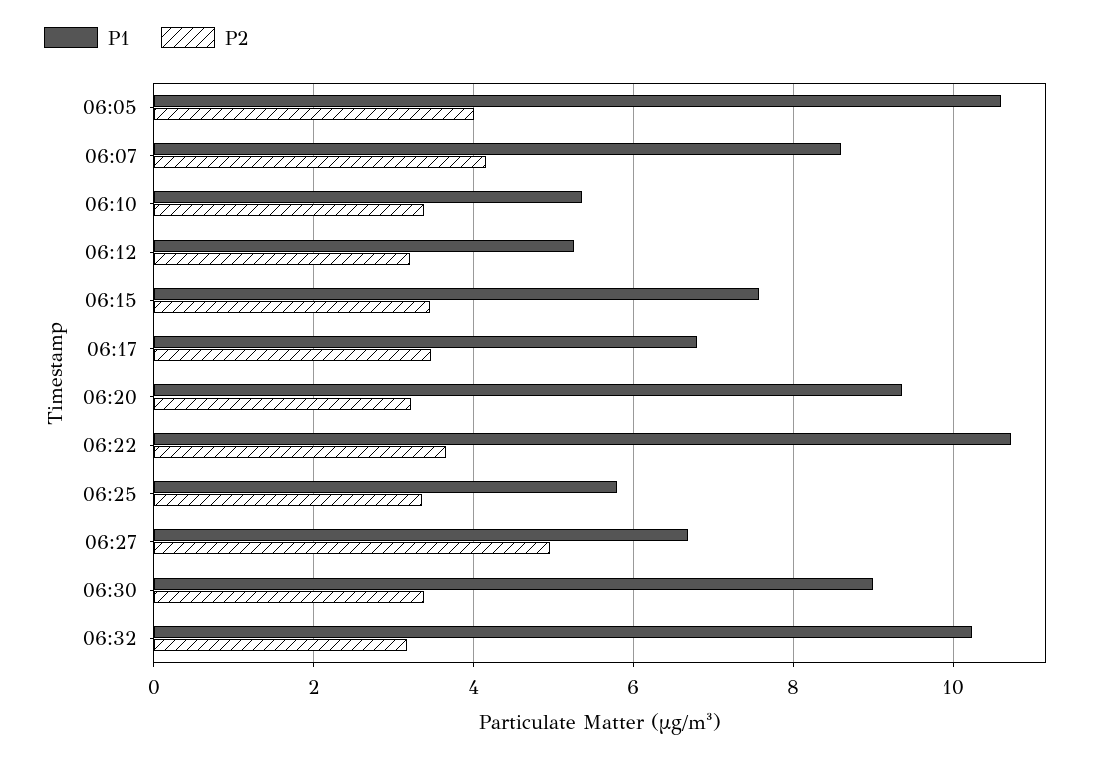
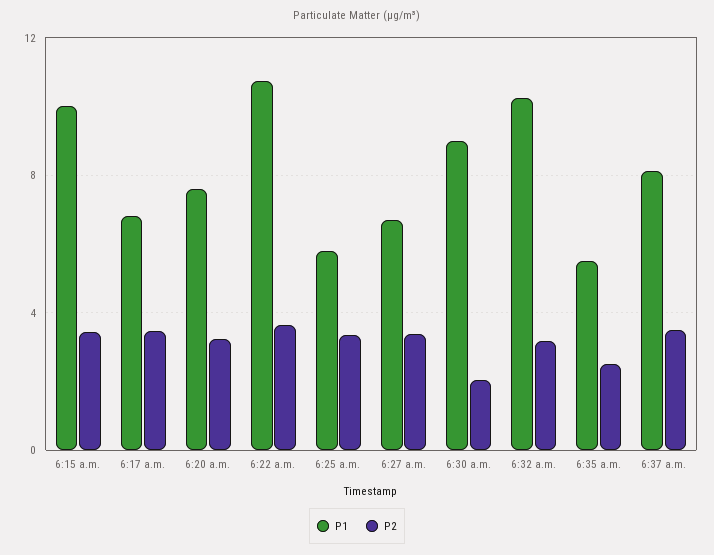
P1, 06:05: 10.6 -> none
P2, 06:05: 4 -> none
P1, 06:07: 8.6 -> none
P2, 06:07: 4.2 -> none
P1, 06:10: 5.4 -> none
P2, 06:10: 3.4 -> none
P1, 06:12: 5.2 -> none
P2, 06:12: 3.2 -> none
P1, 06:15: 7.6 -> 10
P1, 06:20: 9.4 -> 7.5
P2, 06:27: 5 -> 3.5
P2, 06:30: 3.4 -> 2
P1, 6:35 a.m.: none -> 5.5
P2, 6:35 a.m.: none -> 2.5
P1, 6:37 a.m.: none -> 8
P2, 6:37 a.m.: none -> 3.5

● ● ●

All lines from the one with "P2, 06:12: 3.2 -> none" onward to the end of the records above should be repeated exactly, and only those lines.

P2, 06:12: 3.2 -> none
P1, 06:15: 7.6 -> 10
P1, 06:20: 9.4 -> 7.5
P2, 06:27: 5 -> 3.5
P2, 06:30: 3.4 -> 2
P1, 6:35 a.m.: none -> 5.5
P2, 6:35 a.m.: none -> 2.5
P1, 6:37 a.m.: none -> 8
P2, 6:37 a.m.: none -> 3.5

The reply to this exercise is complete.